(Dataset entries)
|---|
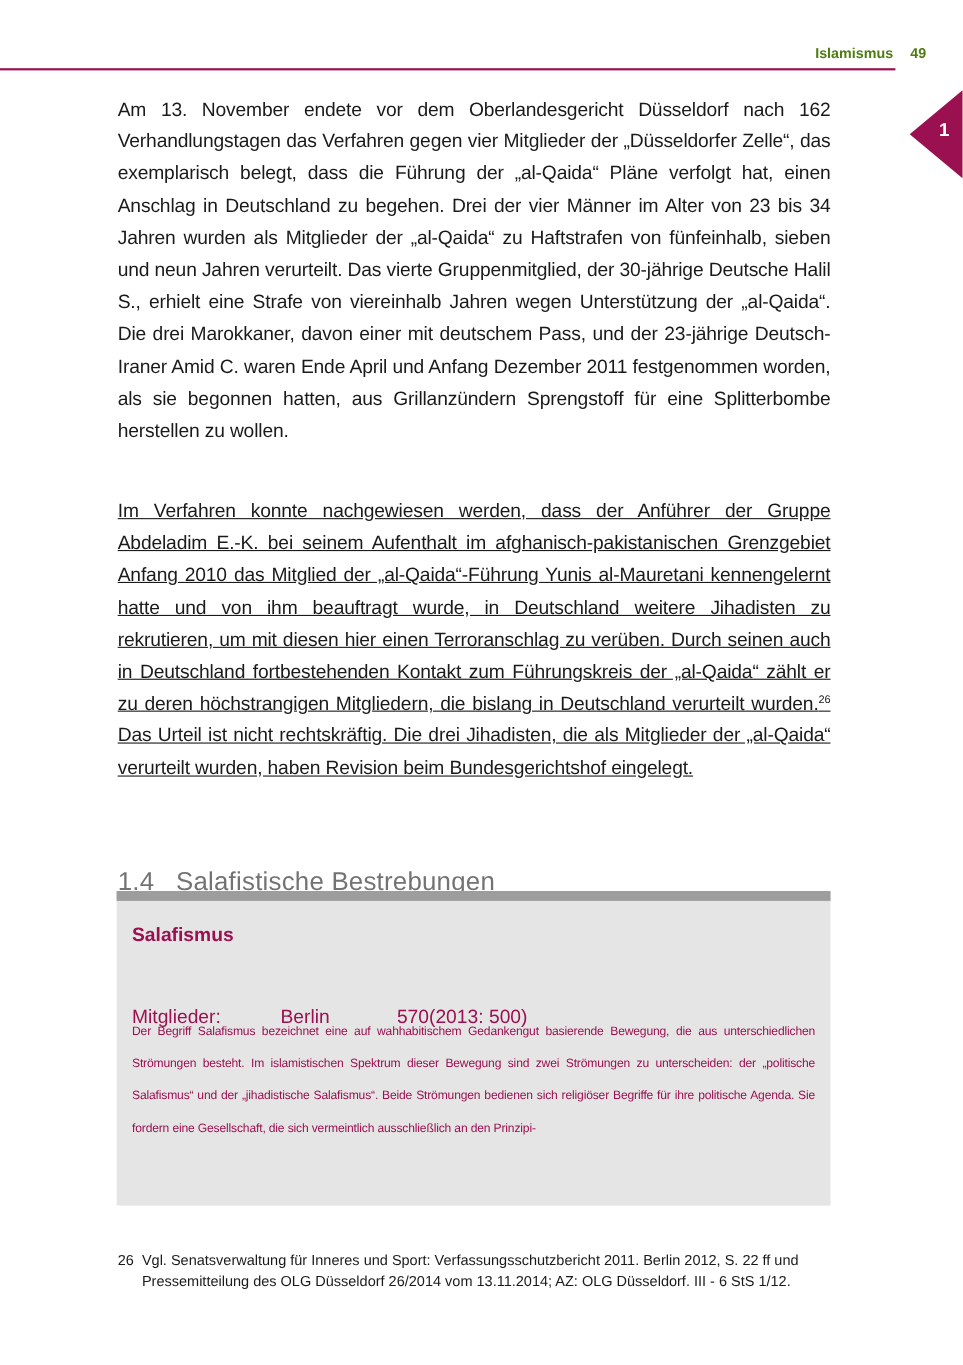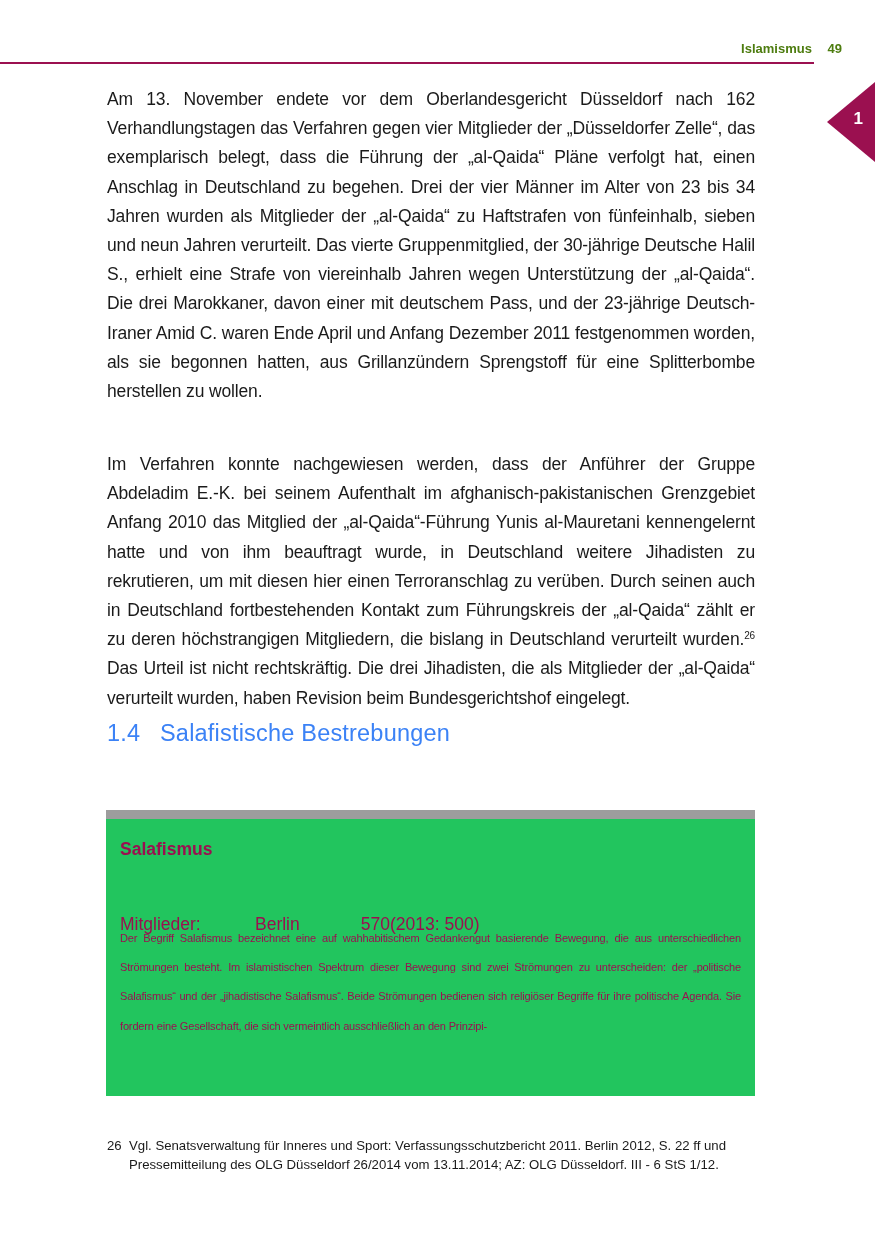--- a/index.html
+++ b/index.html
@@ -18,7 +18,7 @@
   .para { font-size:17.5px; line-height:29.2px; margin:0; text-align:justify; letter-spacing:-0.15px; }
   .para sup { font-size:10px; vertical-align:6px; line-height:0; }
   .block1 { top:85px; }
-  .block2 { top:450px; }
+  .block2 { top:450px;text-decoration:underline; }
 
   .section-head { position:absolute; left:107px; top:720px; font-size:23.5px; color:#3b82f6; letter-spacing:0.2px; }
   .section-head .snum { display:inline-block; width:53px; }

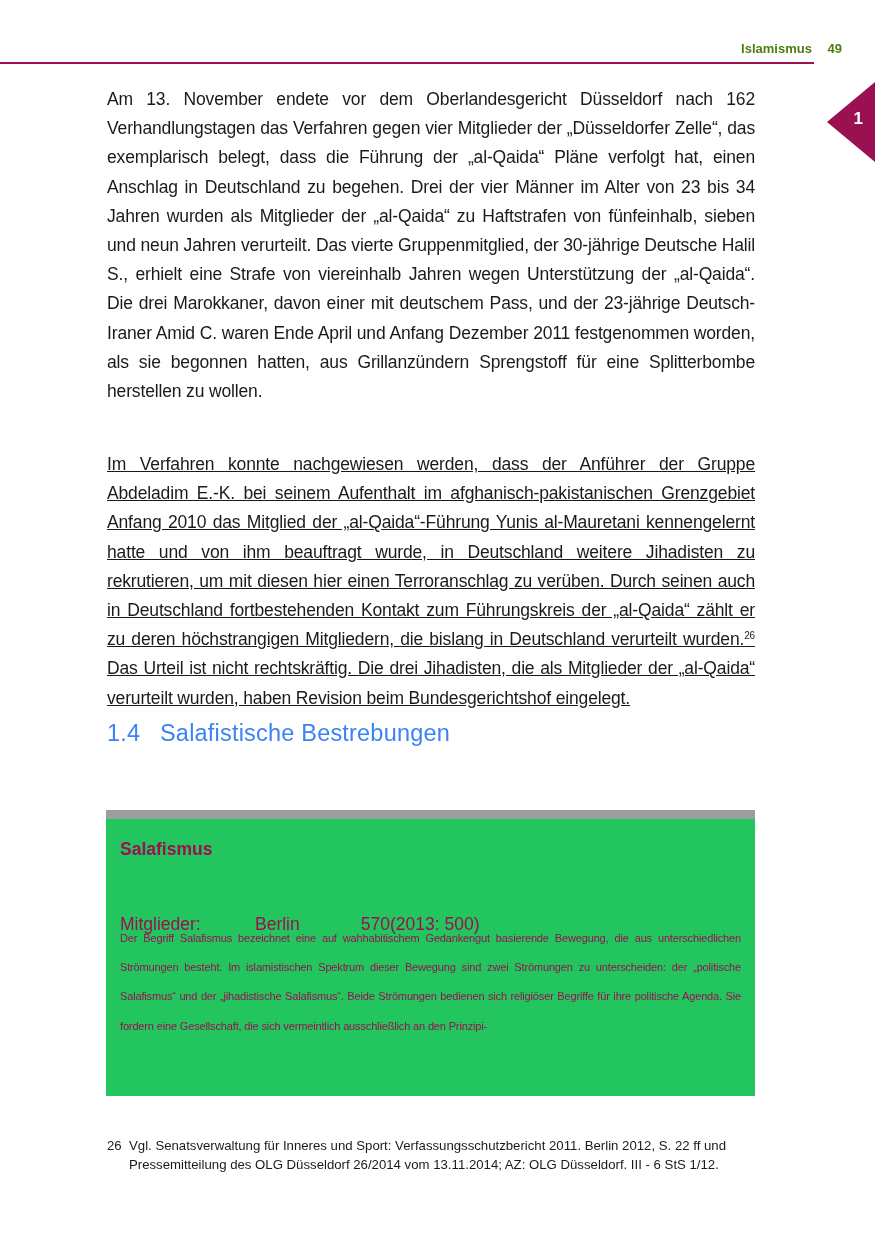--- a/index.html
+++ b/index.html
@@ -20,7 +20,7 @@
   .block1 { top:85px; }
   .block2 { top:450px;text-decoration:underline; }
 
-  .section-head { position:absolute; left:107px; top:720px; font-size:23.5px; color:#3b82f6; letter-spacing:0.2px; }
+  .section-head { position:absolute; left:107px; top:788px; font-size:23.5px; color:#737373; letter-spacing:0.2px; }
   .section-head .snum { display:inline-block; width:53px; }
 
   .infobox { position:absolute; left:106px; top:810px; width:649px; height:286px; background:#22c55e; }

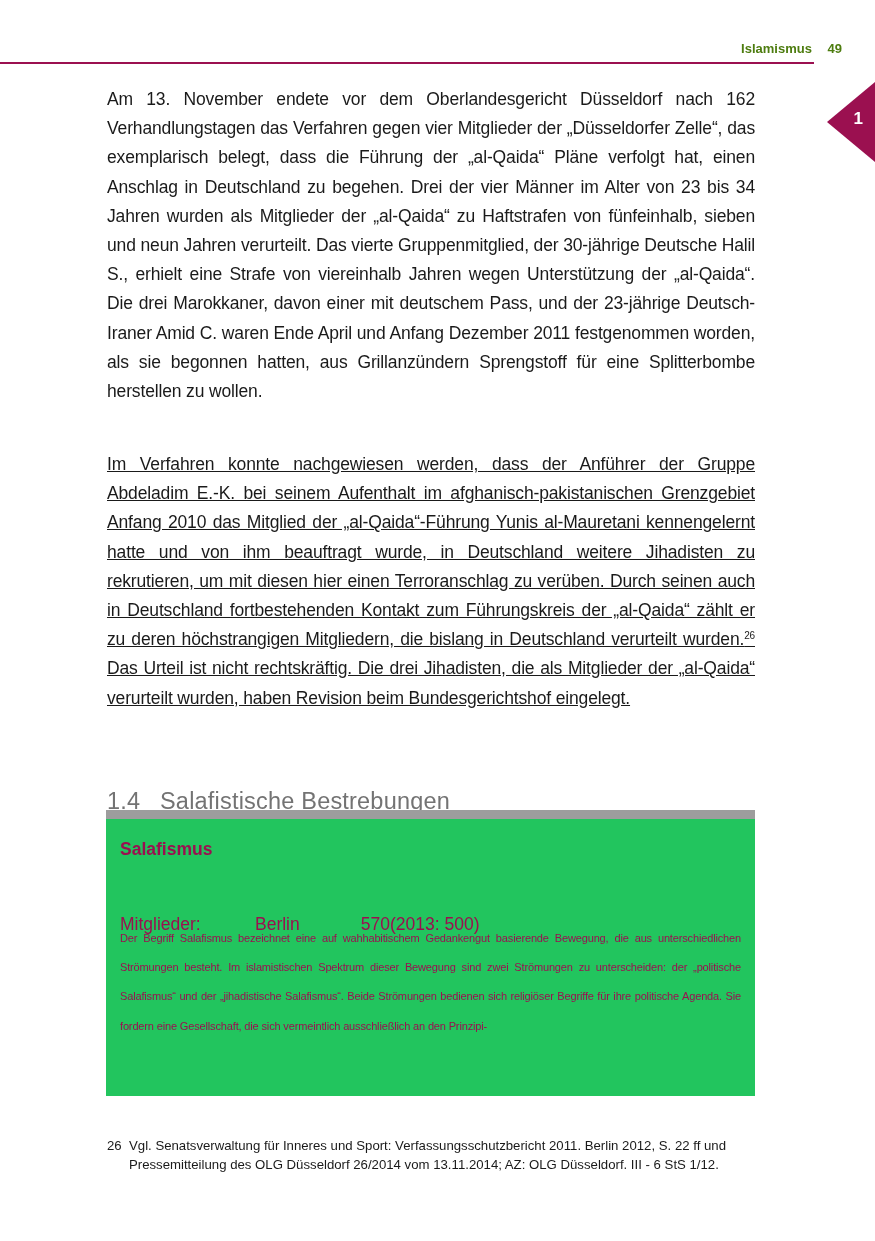--- a/index.html
+++ b/index.html
@@ -23,7 +23,7 @@
   .section-head { position:absolute; left:107px; top:788px; font-size:23.5px; color:#737373; letter-spacing:0.2px; }
   .section-head .snum { display:inline-block; width:53px; }
 
-  .infobox { position:absolute; left:106px; top:810px; width:649px; height:286px; background:#22c55e; }
+  .infobox { position:absolute; left:106px; top:810px; width:649px; height:286px; background:#e5e5e5; }
   .infobox .bar { height:9px; background:#9d9d9d; }
   .infobox .inner { padding:0 14px; color:#9b1050; }
   .infobox .ititle { font-weight:bold; font-size:17.5px; margin-top:20px; height:29px; }

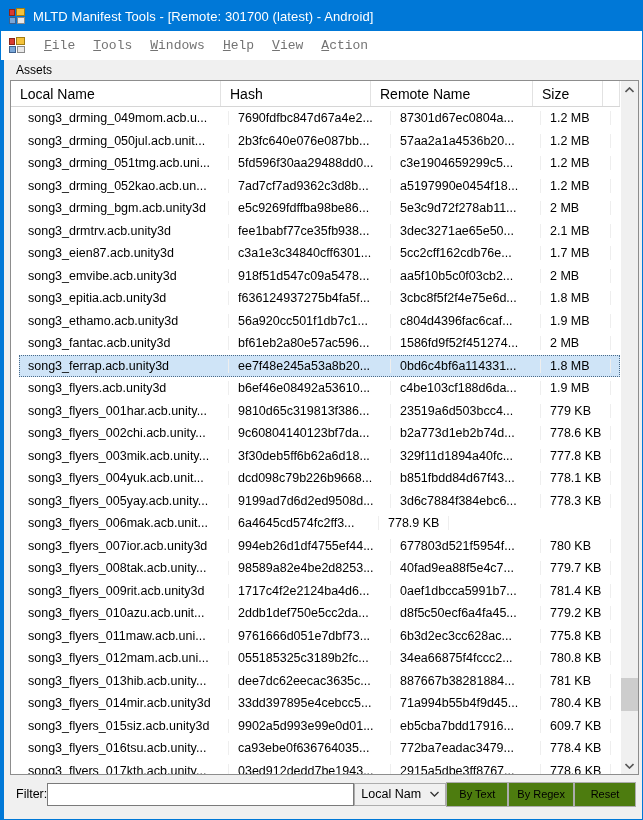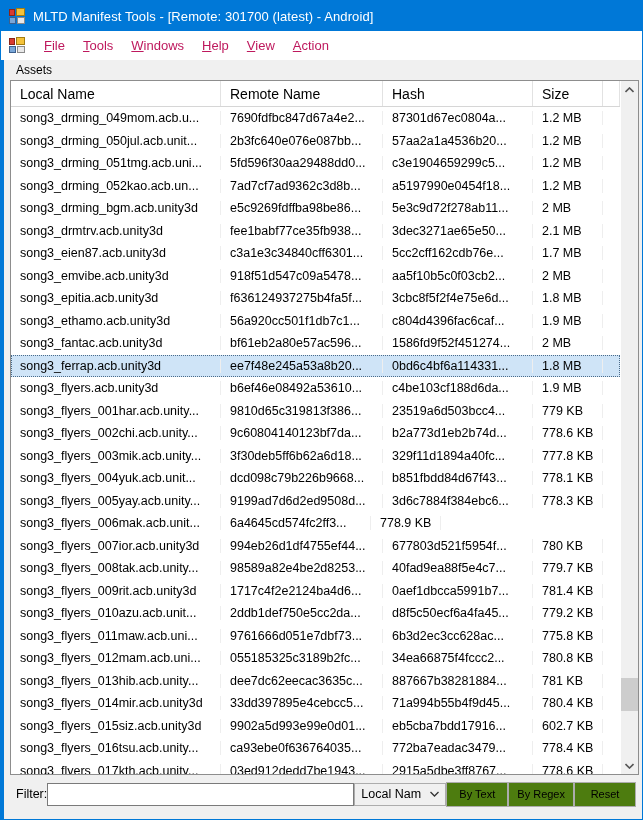--- a/index.html
+++ b/index.html
@@ -46,7 +46,7 @@
   }
   .menubar .appicon{margin-right:10px;}
   .menu-item{
-    padding:4px 9px;font-size:13px;color:#be185d;white-space:nowrap;cursor:default;
+    padding:4px 9px;font-size:13px;color:#737373;white-space:nowrap;cursor:default;font-family:Liberation Mono, monospace;
   }
   .menu-item u{text-decoration:underline;}
   

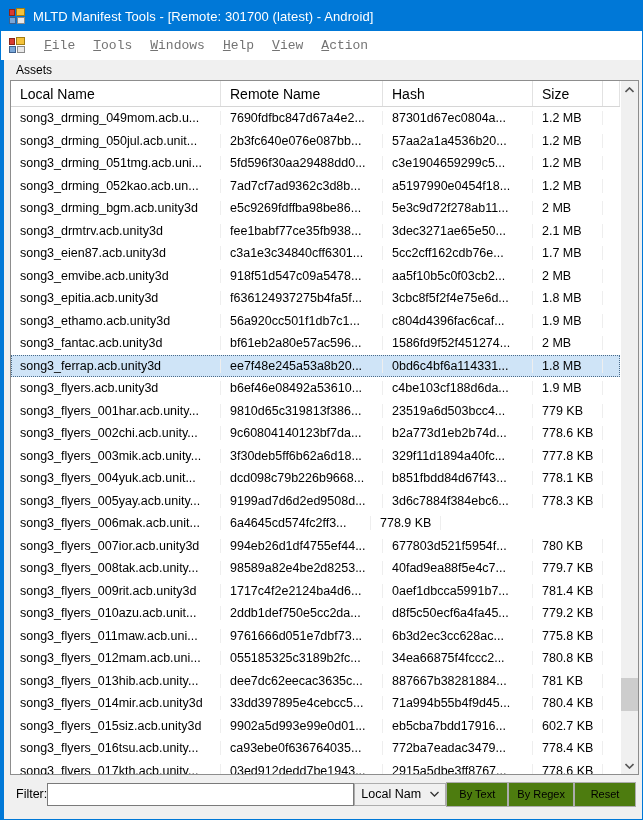--- a/index.html
+++ b/index.html
@@ -193,8 +193,8 @@
 
             <div class="lv-header">
               <div class="hcell col-local">Local Name</div>
+              <div class="hcell col-hash">Hash</div>
               <div class="hcell col-remote">Remote Name</div>
-              <div class="hcell col-hash">Hash</div>
               <div class="hcell col-size">Size</div>
               <div class="hcell col-pad"></div>
             </div>

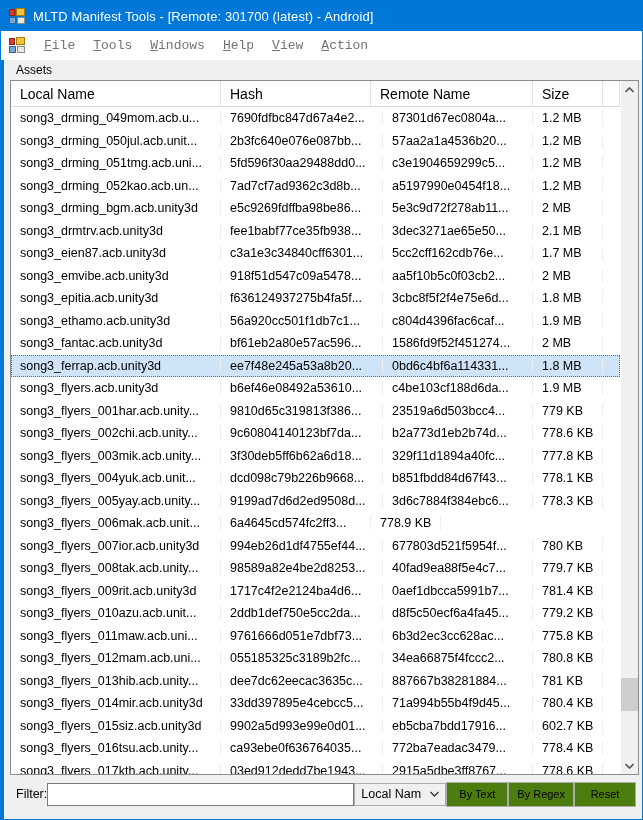--- a/index.html
+++ b/index.html
@@ -92,7 +92,7 @@
   .col-hash{width:150px;flex:0 0 150px;}
   .col-size{width:70px;flex:0 0 70px;}
   .col-pad{flex:1 1 auto;}
-  .lv-rows{flex:1 1 auto;overflow:hidden;}
+  .lv-rows{flex:1 1 auto;overflow:hidden;padding-left:8px;}
   .lv-row{
     display:flex;height:22.5px;align-items:center;
     box-sizing:border-box;

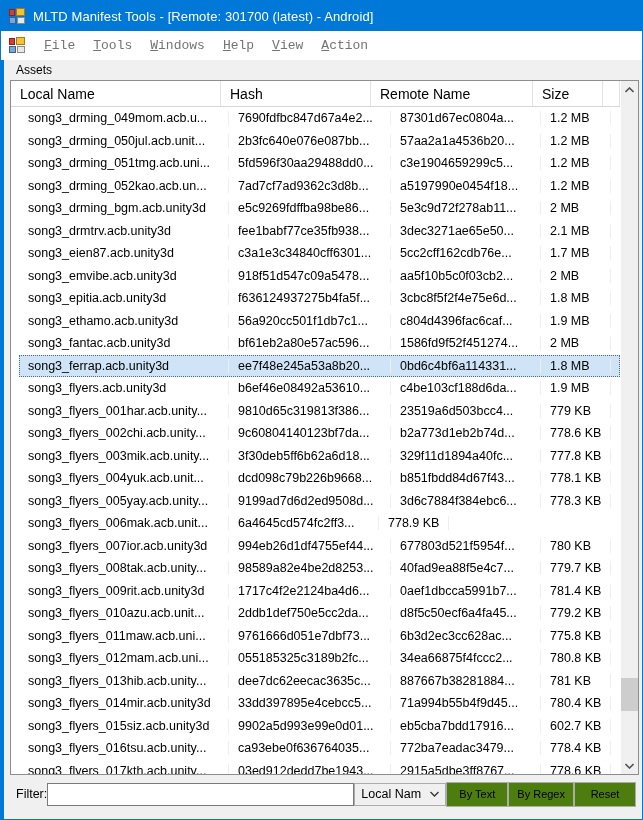--- a/index.html
+++ b/index.html
@@ -392,7 +392,7 @@
                   <div class="cell sep col-local">song3_flyers_015siz.acb.unity3d</div>
                   <div class="cell sep col-remote">9902a5d993e99e0d01...</div>
                   <div class="cell sep col-hash">eb5cba7bdd17916...</div>
-                  <div class="cell sep col-size">602.7 KB</div>
+                  <div class="cell sep col-size">609.7 KB</div>
                   <div class="cell col-pad"></div>
                 </div>
                 <div class="lv-row">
|---|
* Work instructions *
Please show each line in the records above that contains "width".

* Solved problem *
   .section-head .snum { display:inline-block; width:53px; }
   .section-head .snum { display:inline-block; width:53px; }
   .infobox { position:absolute; left:106px; top:810px; width:649px; height:286px; background:#22c55e; }
   .section-head .snum { display:inline-block; width:53px; }
-  .infobox { position:absolute; left:106px; top:810px; width:649px; height:286px; background:#22c55e; }
+  .infobox { position:absolute; left:106px; top:810px; width:649px; height:286px; background:#e5e5e5; }
   .col-hash{width:150px;flex:0 0 150px;}
   .col-size{width:70px;flex:0 0 70px;}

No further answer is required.